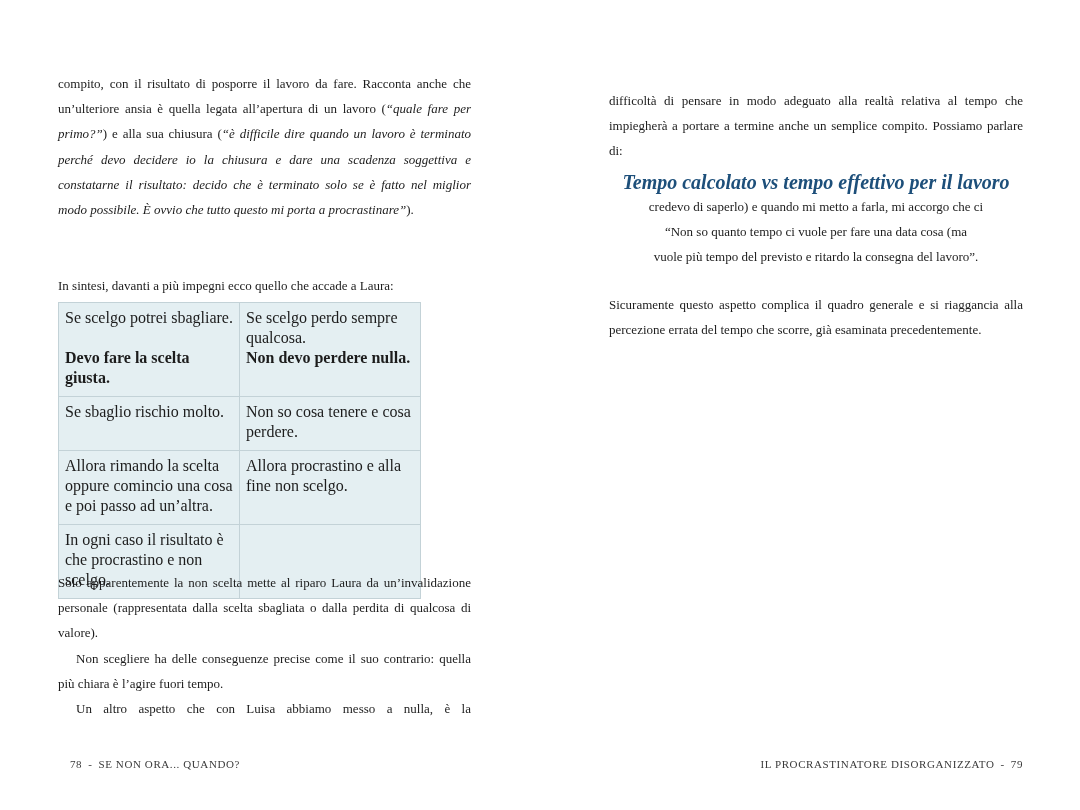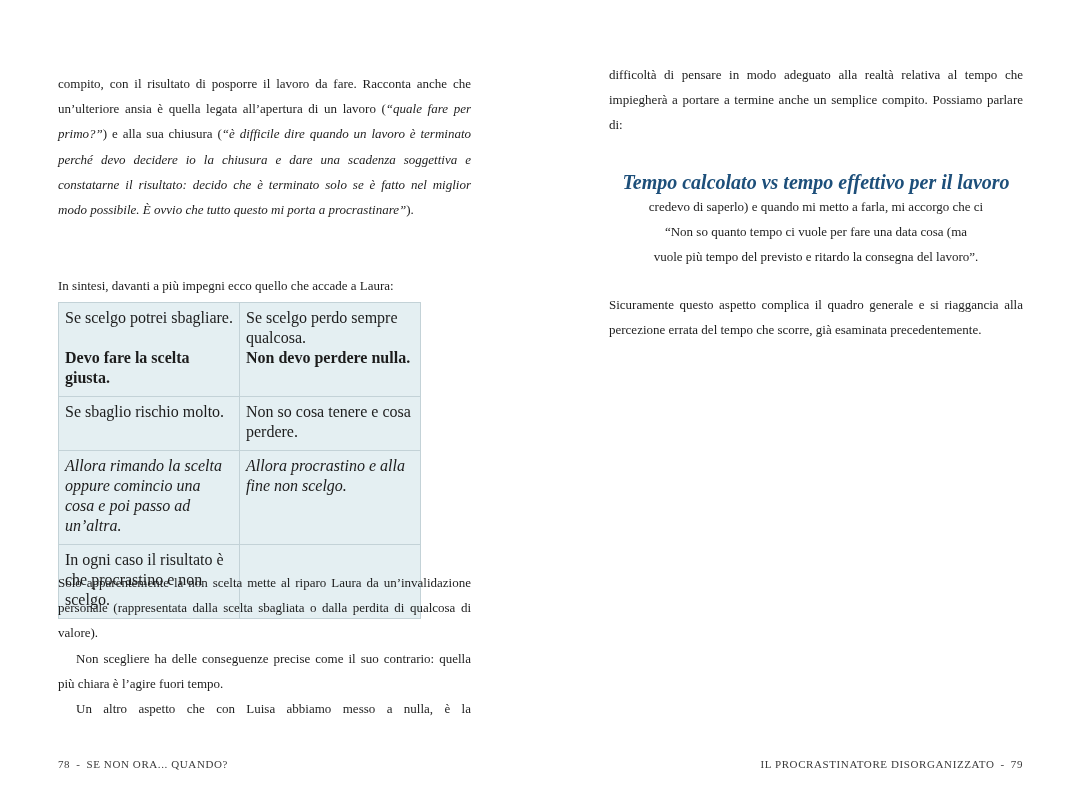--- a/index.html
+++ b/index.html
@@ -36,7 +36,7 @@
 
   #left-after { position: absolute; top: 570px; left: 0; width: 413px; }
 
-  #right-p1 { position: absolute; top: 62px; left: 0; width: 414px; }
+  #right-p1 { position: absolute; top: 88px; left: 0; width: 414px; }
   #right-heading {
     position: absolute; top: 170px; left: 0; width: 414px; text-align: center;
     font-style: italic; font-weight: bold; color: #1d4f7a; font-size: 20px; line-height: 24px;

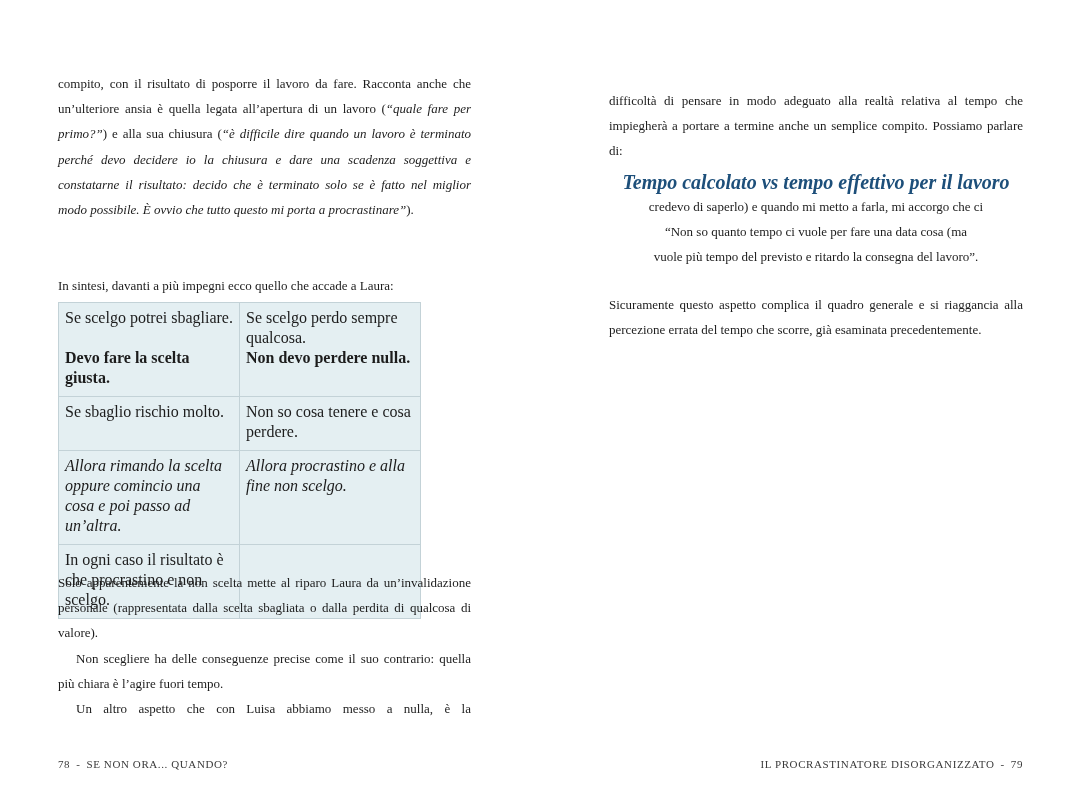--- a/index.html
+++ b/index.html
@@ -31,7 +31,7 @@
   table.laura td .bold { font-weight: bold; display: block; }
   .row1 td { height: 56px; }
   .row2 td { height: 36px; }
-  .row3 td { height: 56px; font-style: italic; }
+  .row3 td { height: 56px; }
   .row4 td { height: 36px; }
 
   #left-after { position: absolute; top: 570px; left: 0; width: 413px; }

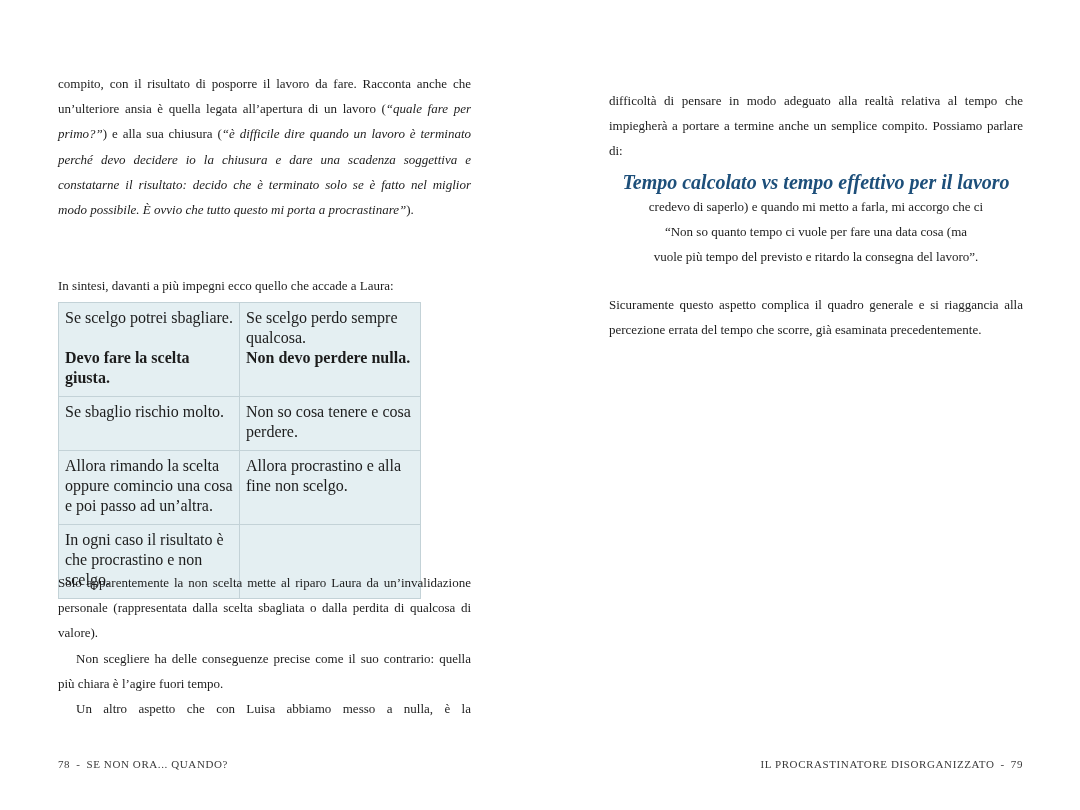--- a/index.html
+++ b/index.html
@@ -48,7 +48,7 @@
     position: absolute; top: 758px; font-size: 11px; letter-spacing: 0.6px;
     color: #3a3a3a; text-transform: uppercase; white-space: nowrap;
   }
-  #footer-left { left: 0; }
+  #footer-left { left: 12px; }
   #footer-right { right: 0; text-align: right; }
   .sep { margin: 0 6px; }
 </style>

* * *

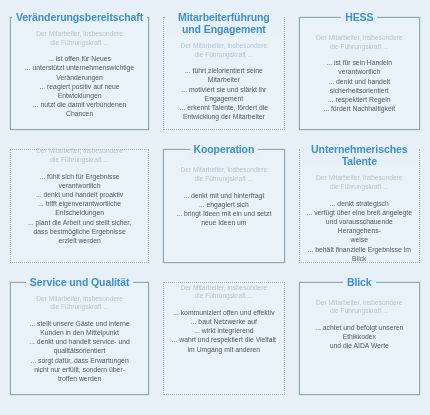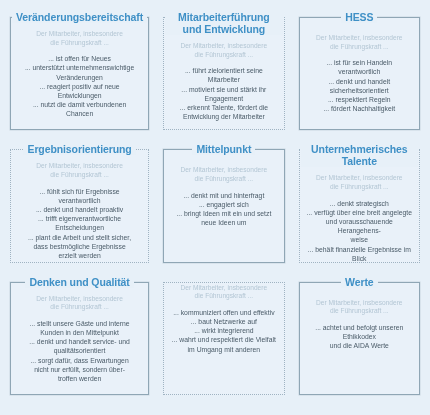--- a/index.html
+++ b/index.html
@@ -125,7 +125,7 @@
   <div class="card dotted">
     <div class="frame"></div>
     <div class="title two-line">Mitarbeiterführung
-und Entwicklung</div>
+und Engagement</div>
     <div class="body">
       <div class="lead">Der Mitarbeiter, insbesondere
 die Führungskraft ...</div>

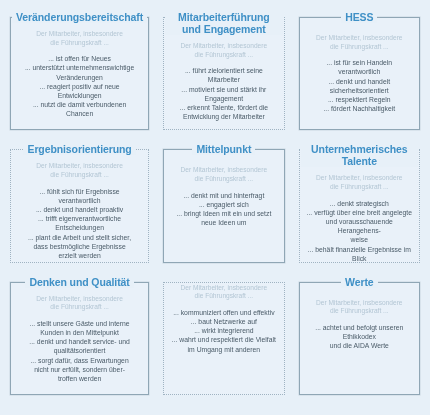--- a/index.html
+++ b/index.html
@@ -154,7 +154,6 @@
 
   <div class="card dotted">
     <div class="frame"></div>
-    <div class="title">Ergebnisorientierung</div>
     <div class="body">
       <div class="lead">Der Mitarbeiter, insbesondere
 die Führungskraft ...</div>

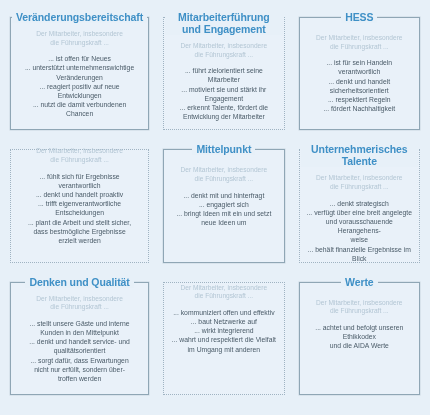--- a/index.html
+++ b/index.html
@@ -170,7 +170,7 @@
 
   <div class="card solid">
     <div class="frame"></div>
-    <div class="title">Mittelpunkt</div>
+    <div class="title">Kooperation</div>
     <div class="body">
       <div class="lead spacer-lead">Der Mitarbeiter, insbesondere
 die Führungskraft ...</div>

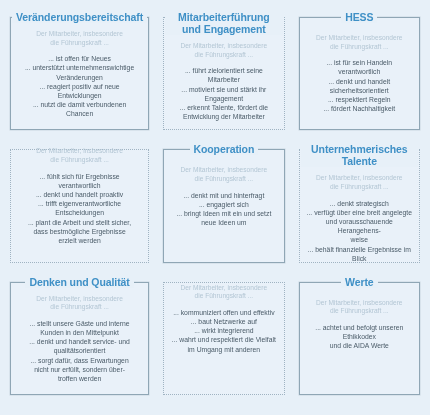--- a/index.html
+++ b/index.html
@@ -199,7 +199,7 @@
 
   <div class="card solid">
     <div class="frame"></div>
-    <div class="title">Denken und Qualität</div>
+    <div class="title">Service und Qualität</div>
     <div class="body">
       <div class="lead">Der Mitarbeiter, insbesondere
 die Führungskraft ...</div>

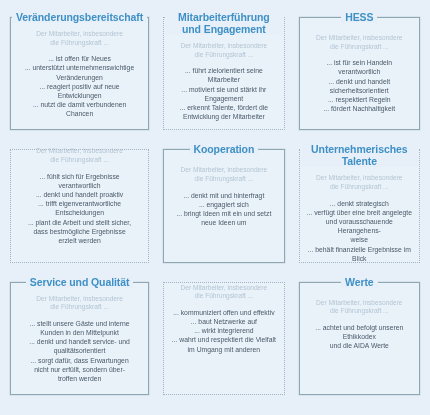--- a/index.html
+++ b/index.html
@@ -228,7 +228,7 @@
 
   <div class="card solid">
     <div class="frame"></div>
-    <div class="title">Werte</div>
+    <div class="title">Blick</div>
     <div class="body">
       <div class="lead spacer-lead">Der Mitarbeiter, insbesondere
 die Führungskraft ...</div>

## Exercise objective
Wherever the string "footer" shows up in the material, copy the line that holds it.

## Exercise output
-  #footer-left { left: 0; }
+  #footer-left { left: 12px; }
   #footer-right { right: 0; text-align: right; }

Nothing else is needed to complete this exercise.